My understanding is that the -LE going from high to low will copy the level on the D inputs to the corresponding Q output.

.  When  LATCH ENABLE  goes low,  data at the  D  inputs,  which meets the set-up and hold time requirements,  will be retained at the outputs until LATCH ENABLE returns high again.

...as the data sheet puts it.
In other words, while -LE is low, the D inputs can change and the Q outputs remain at the value of the D inputs at the time -LE went high to low.
I'm not sure how RG's scheme is meant to work. Maybe he meant it for the 74C374 instead? That latches the D into the Q when the Latch Enable goes from low to high and the Q level will stay put until another latch command happens.

The MM74C374 is an 8-bit, D-type, positive-edge triggered flip-flop. Data at the D inputs, meeting the set-up and hold time requirements, is transferred to the Q outputs on positive-going transitions of the CLOCK input.

You need the 100k after the diodes. If you see a diode feeding a logic input, you must expect to have a resistor to keep a valid logic level there when the diode isn't conducting. The resistor value isn't fussy -  too low is wasted current and too high is prone to noise pickup. 100k is a fair choice for 12v logic.

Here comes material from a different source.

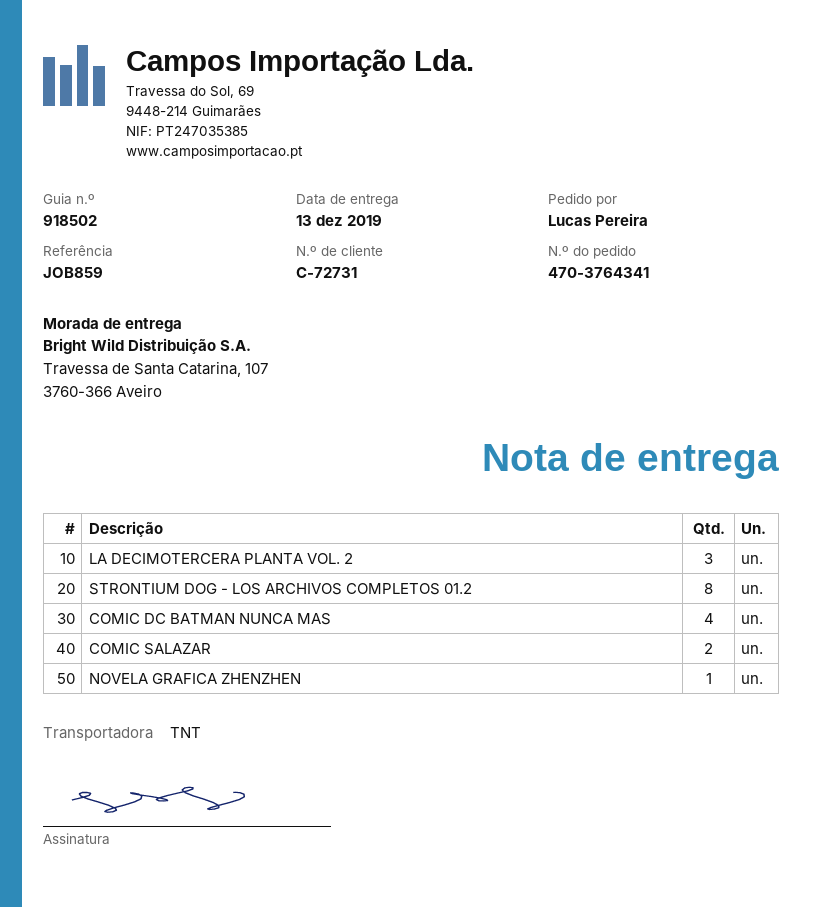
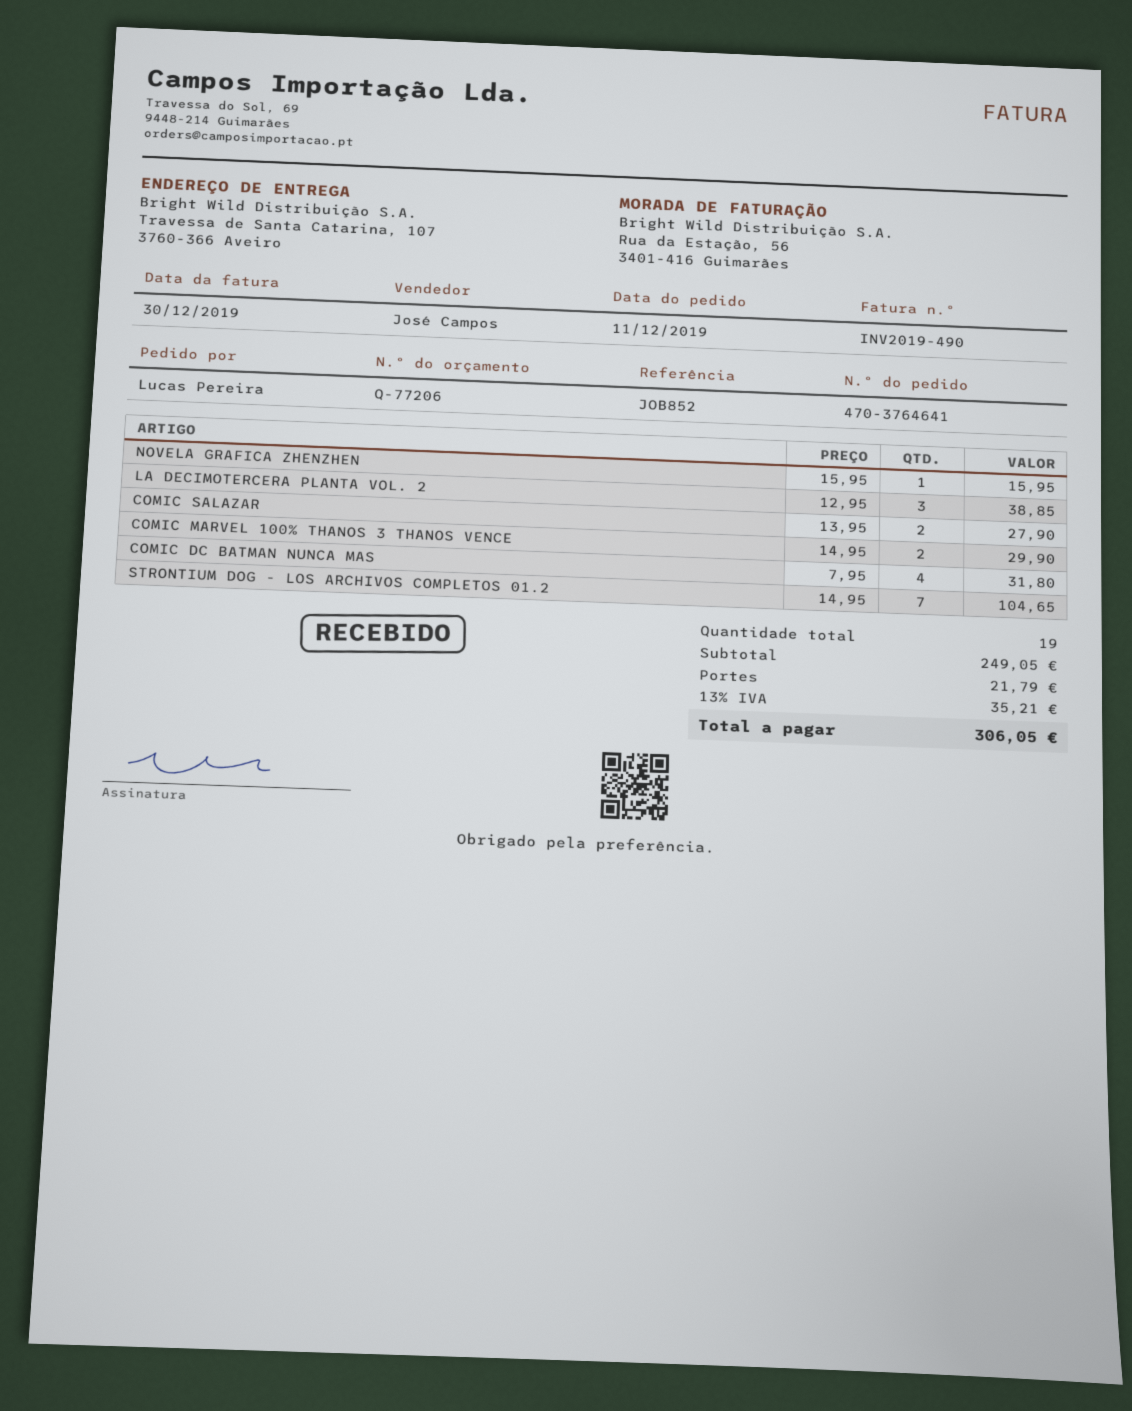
order number: 470-3764341 -> 470-3764641
reference: JOB859 -> JOB852
STRONTIUM DOG - LOS ARCHIVOS COMPLETOS 01.2: 8 -> 7
COMIC MARVEL 100% THANOS 3 THANOS VENCE: none -> 2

You might get it to work with the 373 if you put an inverter between the diode/resistor and the -LE pin?

[Buffalo Tom]

My understanding is that the -LE going from high to low will copy the level on the D inputs to the corresponding Q output.

.  When  LATCH ENABLE  goes low,  data at the  D  inputs,  which meets the set-up and hold time requirements,  will be retained at the outputs until LATCH ENABLE returns high again.

...as the data sheet puts it.
In other words, while -LE is low, the D inputs can change and the Q outputs remain at the value of the D inputs at the time -LE went high to low.
I'm not sure how RG's scheme is meant to work. Maybe he meant it for the 74C374 instead? That latches the D into the Q when the Latch Enable goes from low to high and the Q level will stay put until another latch command happens.

The MM74C374 is an 8-bit, D-type, positive-edge triggered flip-flop. Data at the D inputs, meeting the set-up and hold time requirements, is transferred to the Q outputs on positive-going transitions of the CLOCK input.

You need the 100k after the diodes. If you see a diode feeding a logic input, you must expect to have a resistor to keep a valid logic level there when the diode isn't conducting. The resistor value isn't fussy -  too low is wasted current and too high is prone to noise pickup. 100k is a fair choice for 12v logic.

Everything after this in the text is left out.